• **EXERCISE DETAILS**: In the data below, one line contains "- [57] Imamura" and a later one contains "[58] Imamura T, Dubin". Print both, with every line between them, exactly and alone.

────────

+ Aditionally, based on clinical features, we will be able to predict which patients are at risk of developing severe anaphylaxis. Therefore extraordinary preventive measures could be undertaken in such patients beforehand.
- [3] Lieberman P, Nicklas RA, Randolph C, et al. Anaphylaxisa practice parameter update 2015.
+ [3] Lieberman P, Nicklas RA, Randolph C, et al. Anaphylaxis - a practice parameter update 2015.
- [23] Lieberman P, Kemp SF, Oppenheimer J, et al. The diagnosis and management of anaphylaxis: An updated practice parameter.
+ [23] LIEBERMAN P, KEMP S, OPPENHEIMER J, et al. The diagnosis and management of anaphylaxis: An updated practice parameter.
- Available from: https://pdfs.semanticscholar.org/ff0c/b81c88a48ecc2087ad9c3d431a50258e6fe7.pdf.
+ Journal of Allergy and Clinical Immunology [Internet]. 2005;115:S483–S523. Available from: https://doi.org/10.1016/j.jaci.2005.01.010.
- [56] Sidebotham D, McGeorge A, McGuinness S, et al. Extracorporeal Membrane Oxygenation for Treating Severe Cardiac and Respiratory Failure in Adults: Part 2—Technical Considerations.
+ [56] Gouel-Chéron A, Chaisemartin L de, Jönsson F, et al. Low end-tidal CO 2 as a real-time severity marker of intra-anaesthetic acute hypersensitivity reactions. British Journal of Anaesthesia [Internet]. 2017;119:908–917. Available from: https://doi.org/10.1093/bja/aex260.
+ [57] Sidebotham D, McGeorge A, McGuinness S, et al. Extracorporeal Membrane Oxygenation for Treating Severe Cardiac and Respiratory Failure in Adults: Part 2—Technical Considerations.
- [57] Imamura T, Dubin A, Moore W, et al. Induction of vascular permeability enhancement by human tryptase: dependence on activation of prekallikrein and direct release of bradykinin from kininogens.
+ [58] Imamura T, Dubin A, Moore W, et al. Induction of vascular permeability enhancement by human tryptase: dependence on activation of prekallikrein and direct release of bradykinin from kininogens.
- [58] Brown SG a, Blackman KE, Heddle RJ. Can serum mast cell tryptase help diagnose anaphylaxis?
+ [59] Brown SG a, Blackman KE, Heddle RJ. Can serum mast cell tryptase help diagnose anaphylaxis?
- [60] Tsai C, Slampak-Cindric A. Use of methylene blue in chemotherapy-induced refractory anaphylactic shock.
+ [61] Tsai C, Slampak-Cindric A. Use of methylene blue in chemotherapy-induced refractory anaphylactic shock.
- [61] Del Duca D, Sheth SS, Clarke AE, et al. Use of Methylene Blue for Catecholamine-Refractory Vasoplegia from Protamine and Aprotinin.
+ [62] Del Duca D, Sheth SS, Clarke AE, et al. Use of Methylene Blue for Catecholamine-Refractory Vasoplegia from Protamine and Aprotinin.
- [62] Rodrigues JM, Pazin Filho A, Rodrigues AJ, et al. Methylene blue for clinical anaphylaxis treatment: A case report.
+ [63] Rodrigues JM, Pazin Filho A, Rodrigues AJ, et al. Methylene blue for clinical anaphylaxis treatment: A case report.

────────

• **RESPONSE TO THIS TASK**:
- [57] Imamura T, Dubin A, Moore W, et al. Induction of vascular permeability enhancement by human tryptase: dependence on activation of prekallikrein and direct release of bradykinin from kininogens.
+ [58] Imamura T, Dubin A, Moore W, et al. Induction of vascular permeability enhancement by human tryptase: dependence on activation of prekallikrein and direct release of bradykinin from kininogens.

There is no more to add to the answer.